- **Goal of the exercise**
Copy the lines below exactly, starting at the line that contains "-470,7 +470,7 @@" and stopping after the last line, and include no other lines.

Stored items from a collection
· · · · ·

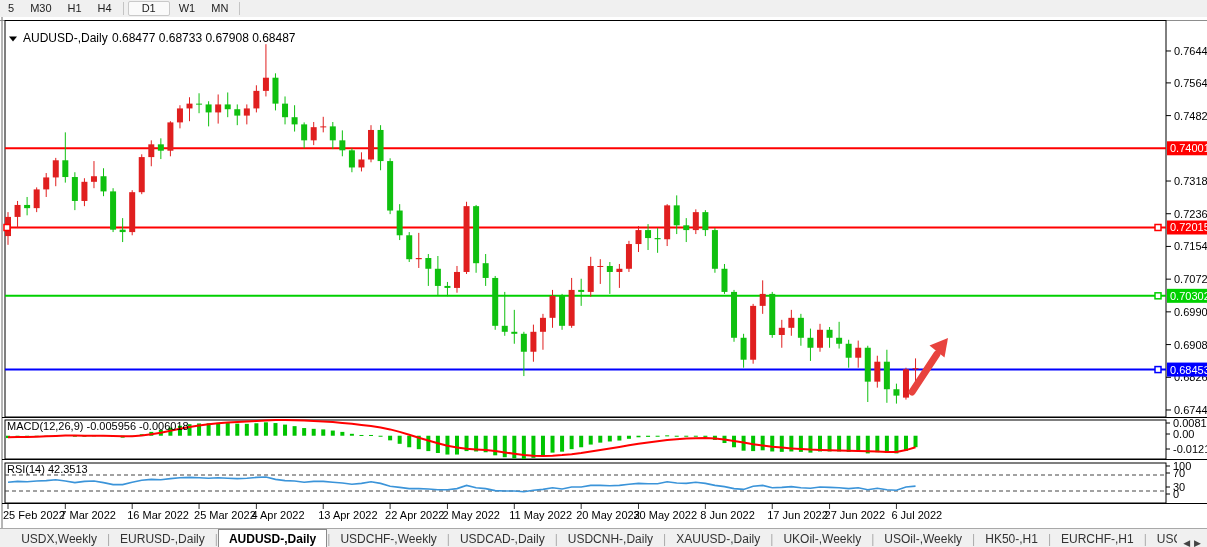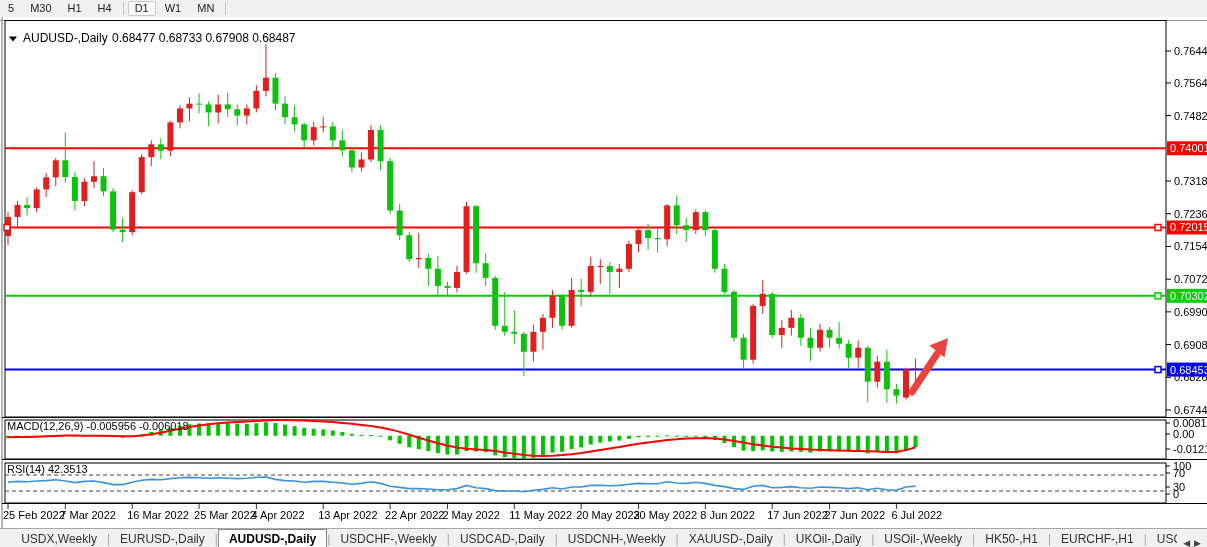--- a/index.html
+++ b/index.html
@@ -9,7 +9,7 @@
   .toolbar{position:absolute;left:0;top:0;width:1207px;height:17px;background:#f0f0f0;
            border-bottom:1px solid #9a9a9a;display:flex;align-items:center;font-size:11px;color:#222;}
   .tfbtn{padding:1px 7px;margin:0 1px;cursor:default;line-height:13px;}
-  .tfbtn.active{background:#fafafa;border:1px solid #c9c9c9;border-radius:2px;padding:0 6px;}
+  .tfbtn.active{background:#fafafa;border:1px solid #c9c9c9;border-radius:2px;padding:0 13px;}
   .tbsep{width:1px;height:13px;background:#c4c4c4;margin:0 3px;}
   
   svg.chart{position:absolute;left:0;top:17px;}

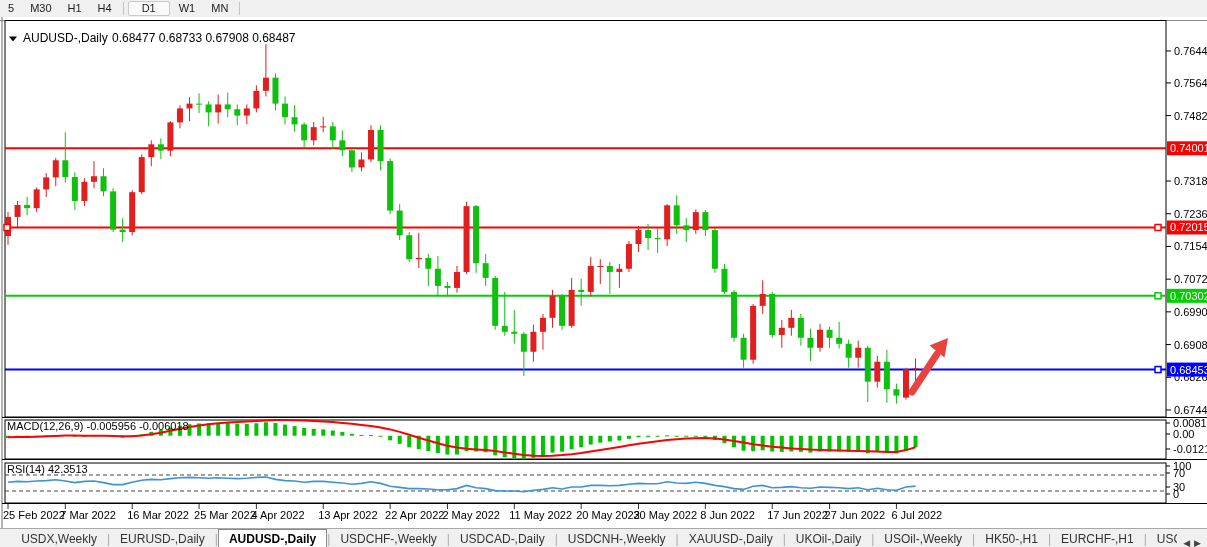--- a/index.html
+++ b/index.html
@@ -466,7 +466,7 @@
       <div class="tsep">|</div>
       <div class="tab">USDCAD-,Daily</div>
       <div class="tsep">|</div>
-      <div class="tab">USDCNH-,Weekly</div>
+      <div class="tab">USDCNH-,Daily</div>
       <div class="tsep">|</div>
       <div class="tab">XAUUSD-,Daily</div>
       <div class="tsep">|</div>

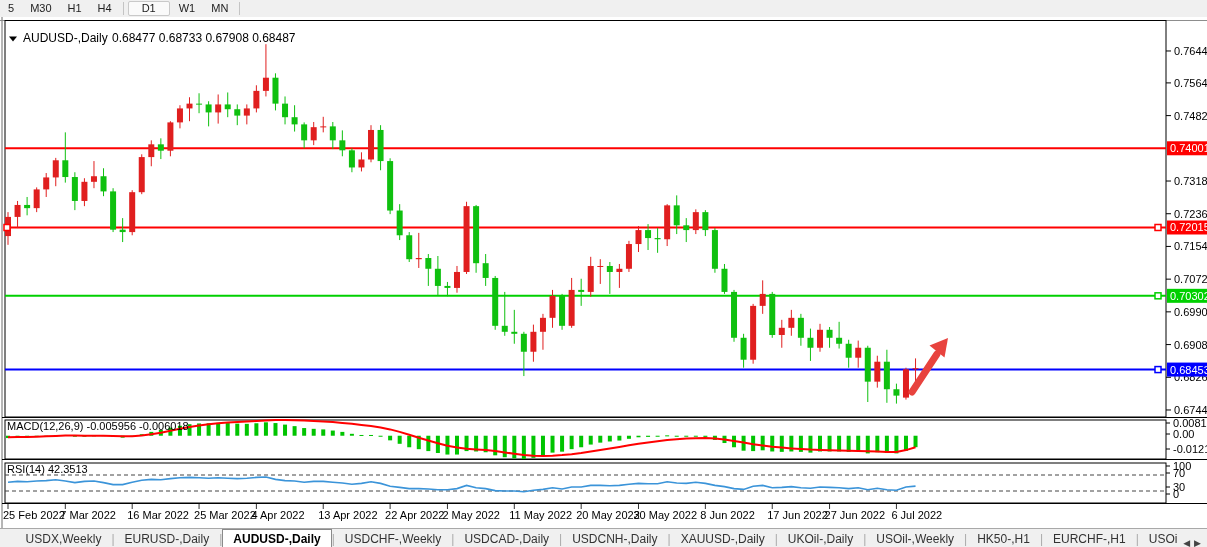--- a/index.html
+++ b/index.html
@@ -470,7 +470,7 @@
       <div class="tsep">|</div>
       <div class="tab">XAUUSD-,Daily</div>
       <div class="tsep">|</div>
-      <div class="tab">UKOil-,Daily</div>
+      <div class="tab">UKOil-,Weekly</div>
       <div class="tsep">|</div>
       <div class="tab">USOil-,Weekly</div>
       <div class="tsep">|</div>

· · · · ·

- **Exercise result**
@@ -470,7 +470,7 @@
       <div class="tsep">|</div>
       <div class="tab">XAUUSD-,Daily</div>
       <div class="tsep">|</div>
-      <div class="tab">UKOil-,Daily</div>
+      <div class="tab">UKOil-,Weekly</div>
       <div class="tsep">|</div>
       <div class="tab">USOil-,Weekly</div>
       <div class="tsep">|</div>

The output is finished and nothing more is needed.